L'ambition que revendique ici Céline semble destinée à prévenir toute volonté de voir en lui un « constructeur ». Elle n'empêche cependant pas Élie Faure d'estimer dans son article que Voyage au bout de la nuit pourrait marquer le terme de la phase de désintégration critique dont il a observé la progression. L'historien de l'art va même jusqu'à présenter le premier roman de Céline comme le point de départ possible d'un mouvement inverse conduisant l'individu à se fondre de nouveau dans un ensemble qui le dépasse.

248 Faure, Regards sur la terre promise, op. cit., p. 660. 249 ibid.

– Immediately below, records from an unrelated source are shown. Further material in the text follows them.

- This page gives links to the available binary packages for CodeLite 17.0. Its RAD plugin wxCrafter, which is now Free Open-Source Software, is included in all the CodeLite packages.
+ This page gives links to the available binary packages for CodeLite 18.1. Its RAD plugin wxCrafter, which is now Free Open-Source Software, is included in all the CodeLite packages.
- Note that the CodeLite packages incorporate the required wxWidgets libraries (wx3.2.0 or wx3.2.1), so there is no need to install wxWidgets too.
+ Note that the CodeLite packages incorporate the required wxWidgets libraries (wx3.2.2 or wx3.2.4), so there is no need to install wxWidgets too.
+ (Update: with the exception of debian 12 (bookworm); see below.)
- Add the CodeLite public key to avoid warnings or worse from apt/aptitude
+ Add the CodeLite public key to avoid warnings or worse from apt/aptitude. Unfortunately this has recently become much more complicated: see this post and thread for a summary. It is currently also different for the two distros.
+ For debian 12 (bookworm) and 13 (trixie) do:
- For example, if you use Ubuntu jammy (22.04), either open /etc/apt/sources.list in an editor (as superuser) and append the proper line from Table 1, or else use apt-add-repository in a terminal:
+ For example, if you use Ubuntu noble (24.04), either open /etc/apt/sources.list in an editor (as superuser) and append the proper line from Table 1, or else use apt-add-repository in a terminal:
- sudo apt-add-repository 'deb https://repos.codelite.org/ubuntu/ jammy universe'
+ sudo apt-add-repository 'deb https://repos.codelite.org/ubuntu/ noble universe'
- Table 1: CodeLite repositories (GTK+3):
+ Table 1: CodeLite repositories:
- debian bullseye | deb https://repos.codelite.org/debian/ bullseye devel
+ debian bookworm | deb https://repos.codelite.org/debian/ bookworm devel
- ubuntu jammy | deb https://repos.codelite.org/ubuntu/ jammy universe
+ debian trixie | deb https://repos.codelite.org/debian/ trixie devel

Élie Faure se défend pourtant dans ce même texte de croire que la création artistique a vocation à modifier l'homme. Le rôle qu'il attribue à l'œuvre d'art est plutôt de contribuer à transformer les conditions dans lesquelles l'homme vit, de sorte qu'une nouvelle forme d'existence collective devienne possible :

Mais non, ne me faites pas dire qu'il s'agit de refaire l'homme, de le rechristianiser, de le tolstoïser, que sais-je ? de « commencer par le dedans ». L'homme sera toujours le même, pétri de boue et de poussière, pétri de ciel, humain. Si vous voulez, non le changer certes, mais tirer parti de ce qu'il est, commencez par le nourrir. Il faut achever la libération des éléments chimiques qui composaient jadis l'âme passable que les économies sociales et les religions lui avaient faite jusqu'à présent, pour regrouper ces éléments dans un autre corps en gestation. Il faut le réintégrer tel qu'il est dans un nouvel ensemble.251

C'est dans cette perspective que Voyage au bout de la nuit peut-être considéré comme un ouvrage capital : Élie Faure voit dans le travail littéraire de Céline une tentative de renouvellement du style d'une telle ampleur qu'elle ne peut qu'annoncer la fin d'une époque où, à force d'individualisme, l'imitation a fini par le disputer à l'insignifiance. Ce roman constitue en ce sens le point de départ possible d'un mouvement de rénovation que l'historien de l'art appelle de ses vœux : « Recréons un style social. Il n'y a plus de style esthétique parce qu'il n'y a plus de style social.252 » Élie Faure voit ainsi dans le style de Voyage au bout de la nuit auquel il ne trouve aucun équivalent l'amorce d'un mouvement susceptible de conduire à un nouvel accord, presque religieux, entre l'homme et l'univers :

Combien d'années encore, combien de siècles pour réintégrer l'homme, si misérable, si grand, dans l'humanité et le monde ? Moins sans doute que pour la cristallisation bouddhique, ou chrétienne, dont chacune dura quelque mille ans. Moins, parce que l'humanité et le monde ont désormais, par le moyen de la machine, un système d'échange commun. Mais que cette réintégration se fasse quelque jour, il ne faut pas en douter, et si je sais lire, je crois bien que, malgré sa souffrance, et peut-être à cause de sa souffrance, Céline n'en doute pas.253

L'enthousiasme que Voyage au bout de la nuit suscite chez Élie Faure paraît cependant résulter en partie d'une interprétation du roman à laquelle les désaccords croissants avec Céline vont rapidement donner l'air d'un malentendu.

251 Faure, Regards sur la terre promise, op. cit., p. 661. 252 op. cit., p. 662.